TASK REQUIREMENTS: The answer must be an exact printing of every record below, with the pictures omitted.
═════ EXERCISE DATA ═════
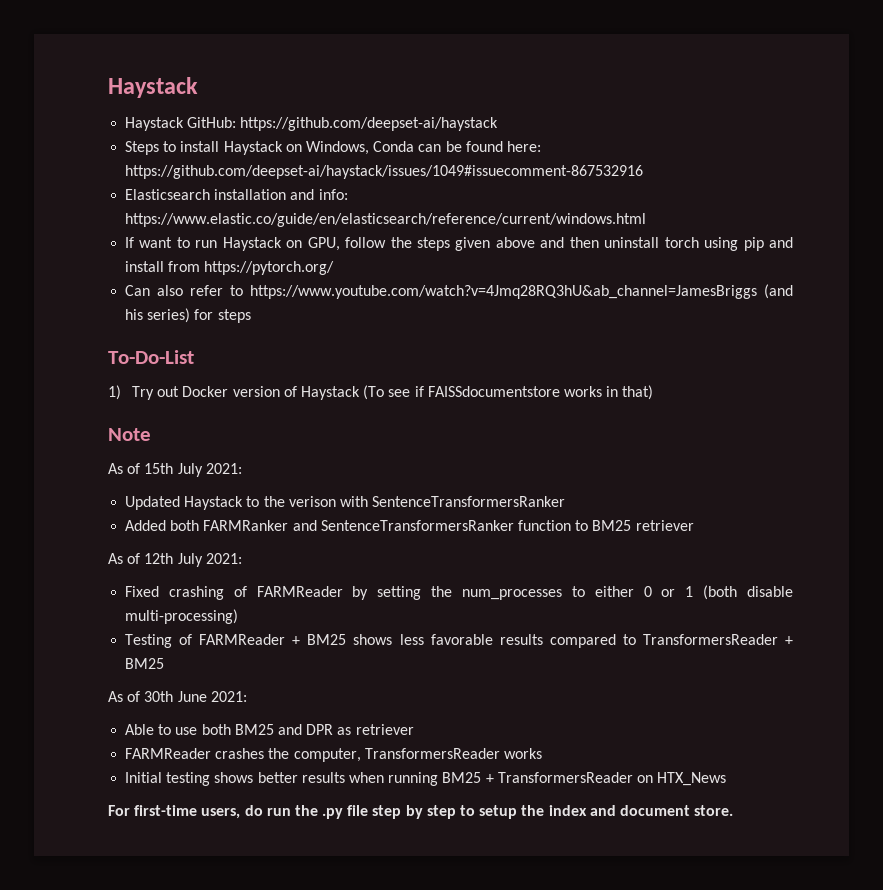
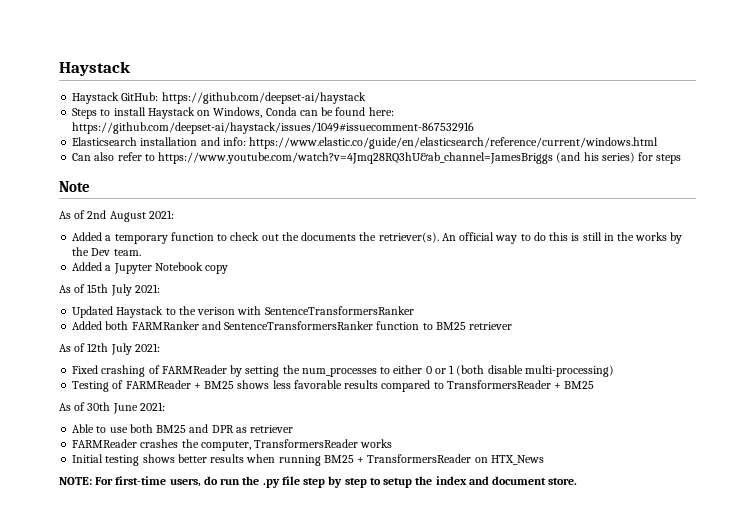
[125,237,794,251] [125,261,335,275] // If want to run Haystack on GPU, follow the steps given above and then uninstall torch using pip and install from https://pytorch.org/ -> (659, 143) none
[108,350,194,364] [108,385,654,400] [108,428,151,441] To-Do-List // 1) Try out Docker version of Haystack (To see if FAISSdocumentstore works in that) // Note -> [59,181,90,192] [59,210,174,222] [72,232,683,244] [72,247,141,256] [72,262,229,274] Note // As of 2nd August 2021: // Added a temporary function to check out the documents the retriever(s). An official way to do this is still in the works by the Dev team. // Added a Jupyter Notebook copy
(727, 779) none -> [59,477,92,485] NOTE:

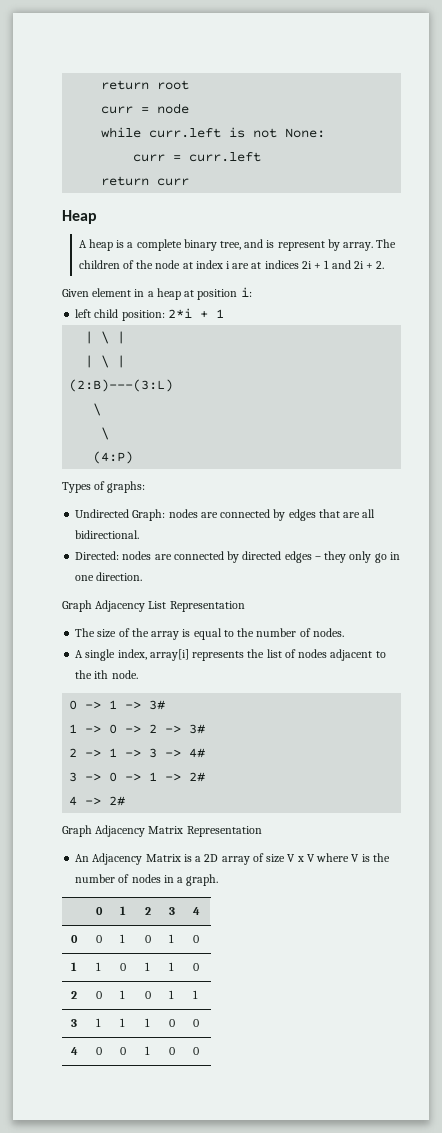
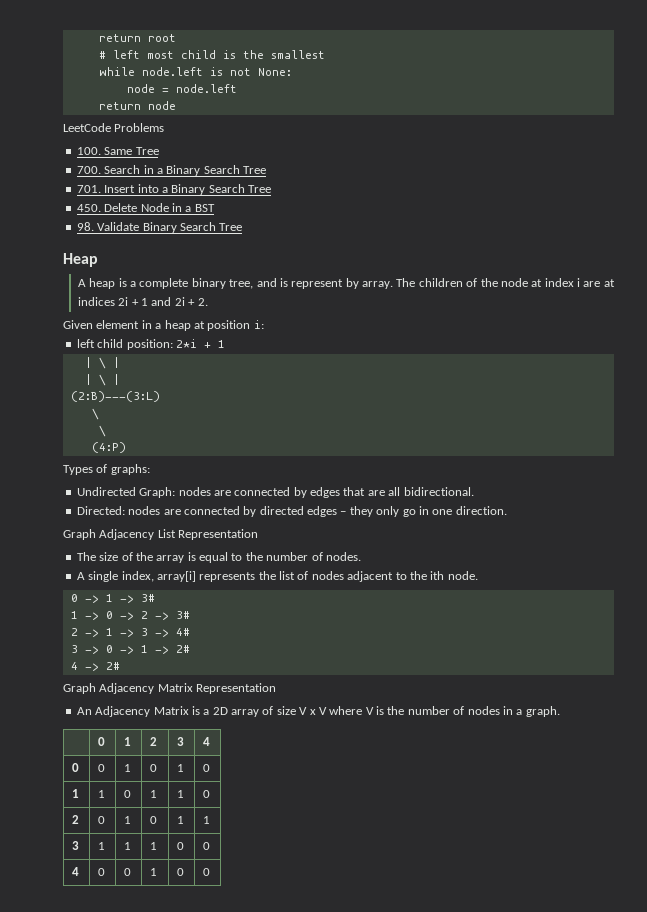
[101,103,190,114] curr = node -> [98,50,325,59] # left most child is the smallest
[149,128,222,138] curr.left -> [141,67,203,76] node.left
[133,152,262,162] [101,176,190,186] curr = curr.left // return curr -> [126,84,237,93] [98,101,176,110] [63,123,165,132] [76,147,159,155] [76,165,266,176] [76,184,271,195] [76,203,215,212] [76,222,243,233] node = node.left // return node // LeetCode Problems // 100. Same Tree // 700. Search in a Binary Search Tree // 701. Insert into a Binary Search Tree // 450. Delete Node in a BST // 98. Validate Binary Search Tree

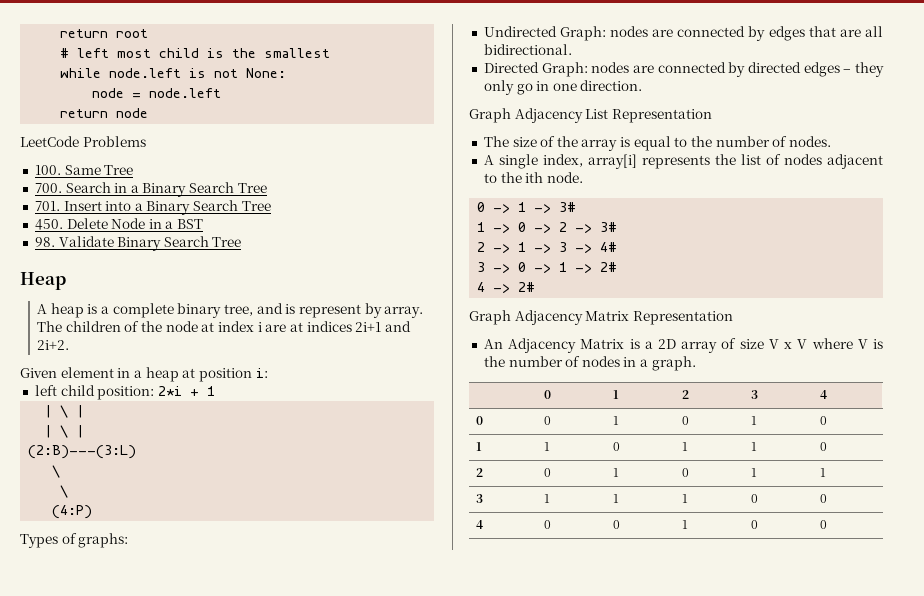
[118,297,208,306] 2i + 1 and 2i + 2. -> [355,321,411,332] [37,340,70,350] 2i+1 and 2i+2.
[76,506,125,515] Directed: -> [483,62,588,77] Directed Graph:

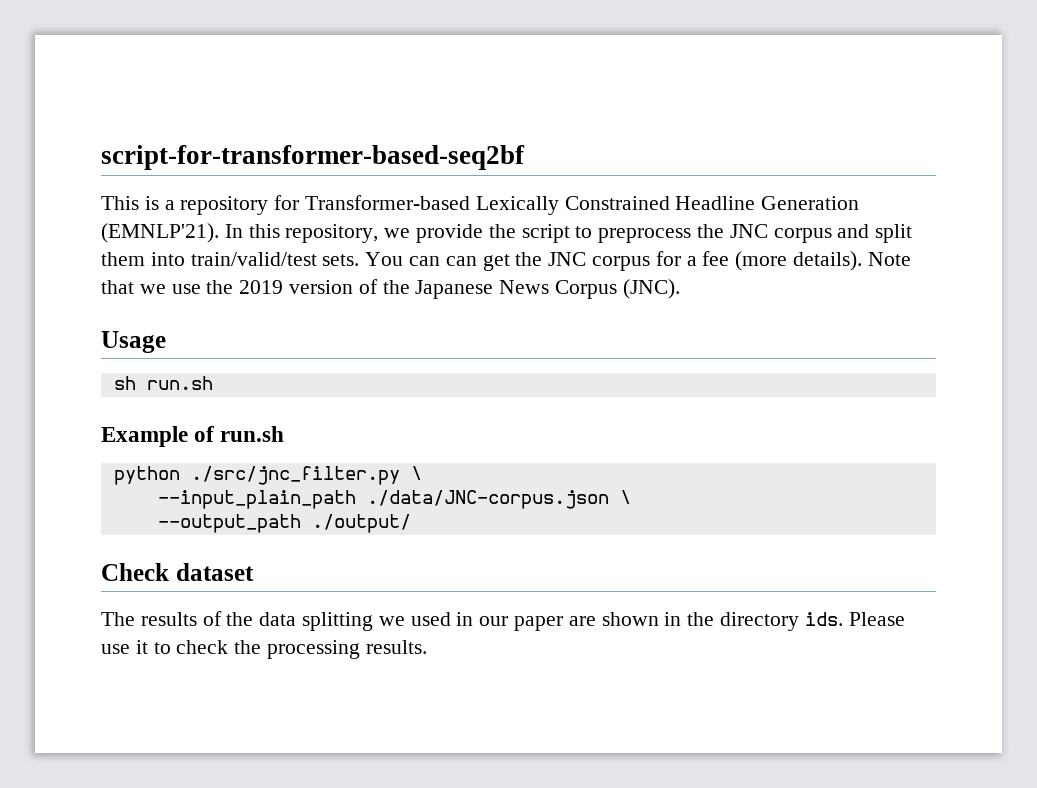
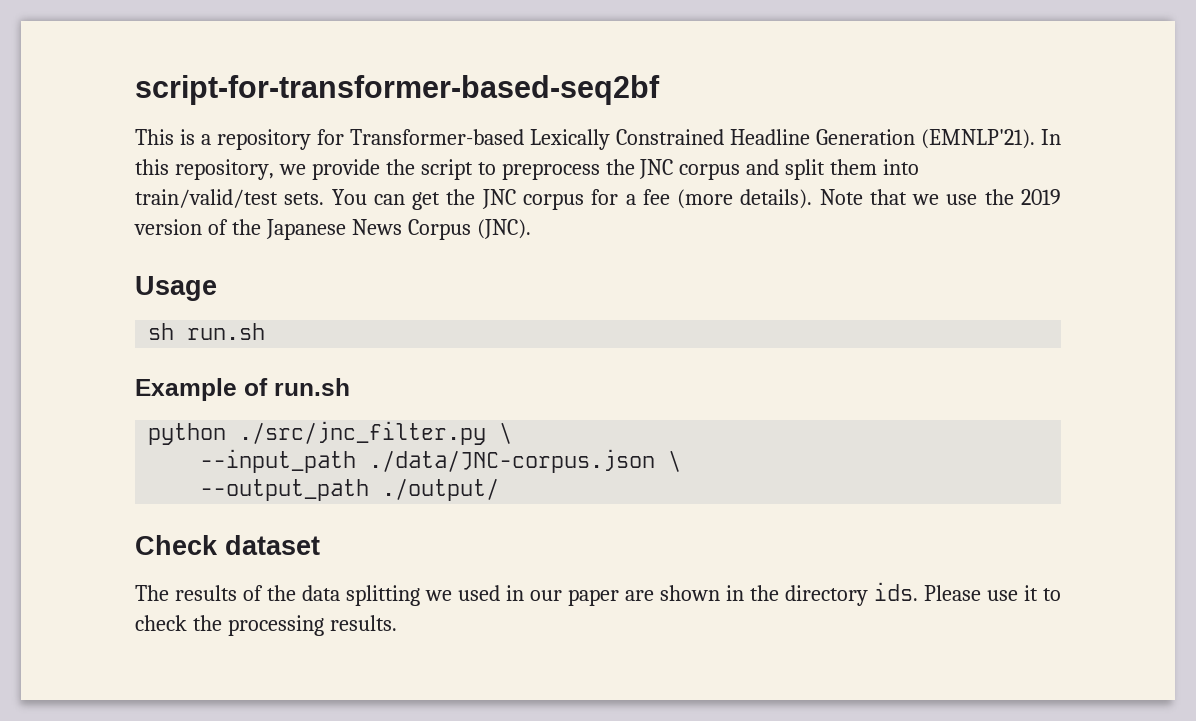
[445,256,477,266] can -> (405, 199) none
[157,490,356,509] --input_plain_path -> [200,449,357,473] --input_path

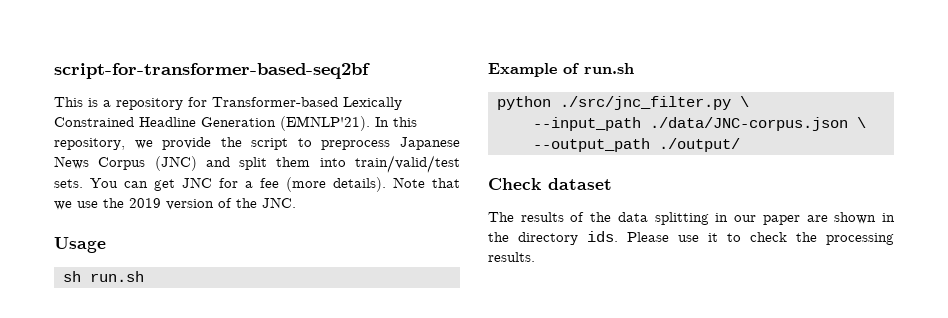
[605,159,741,180] the JNC corpus -> [400,137,460,150] [54,156,197,171] Japanese News Corpus (JNC)
[446,189,584,210] the JNC corpus -> [182,177,212,188] JNC
[265,219,531,240] Japanese News Corpus (JNC). -> [262,197,296,208] JNC.
[425,585,500,601] we used -> (709, 218) none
═════
RESPONSE:
[125,237,794,251] [125,261,335,275] // If want to run Haystack on GPU, follow the steps given above and then uninstall torch using pip and install from https://pytorch.org/ -> (659, 143) none
[108,350,194,364] [108,385,654,400] [108,428,151,441] To-Do-List // 1) Try out Docker version of Haystack (To see if FAISSdocumentstore works in that) // Note -> [59,181,90,192] [59,210,174,222] [72,232,683,244] [72,247,141,256] [72,262,229,274] Note // As of 2nd August 2021: // Added a temporary function to check out the documents the retriever(s). An official way to do this is still in the works by the Dev team. // Added a Jupyter Notebook copy
(727, 779) none -> [59,477,92,485] NOTE:

[101,103,190,114] curr = node -> [98,50,325,59] # left most child is the smallest
[149,128,222,138] curr.left -> [141,67,203,76] node.left
[133,152,262,162] [101,176,190,186] curr = curr.left // return curr -> [126,84,237,93] [98,101,176,110] [63,123,165,132] [76,147,159,155] [76,165,266,176] [76,184,271,195] [76,203,215,212] [76,222,243,233] node = node.left // return node // LeetCode Problems // 100. Same Tree // 700. Search in a Binary Search Tree // 701. Insert into a Binary Search Tree // 450. Delete Node in a BST // 98. Validate Binary Search Tree

[118,297,208,306] 2i + 1 and 2i + 2. -> [355,321,411,332] [37,340,70,350] 2i+1 and 2i+2.
[76,506,125,515] Directed: -> [483,62,588,77] Directed Graph:

[445,256,477,266] can -> (405, 199) none
[157,490,356,509] --input_plain_path -> [200,449,357,473] --input_path

[605,159,741,180] the JNC corpus -> [400,137,460,150] [54,156,197,171] Japanese News Corpus (JNC)
[446,189,584,210] the JNC corpus -> [182,177,212,188] JNC
[265,219,531,240] Japanese News Corpus (JNC). -> [262,197,296,208] JNC.
[425,585,500,601] we used -> (709, 218) none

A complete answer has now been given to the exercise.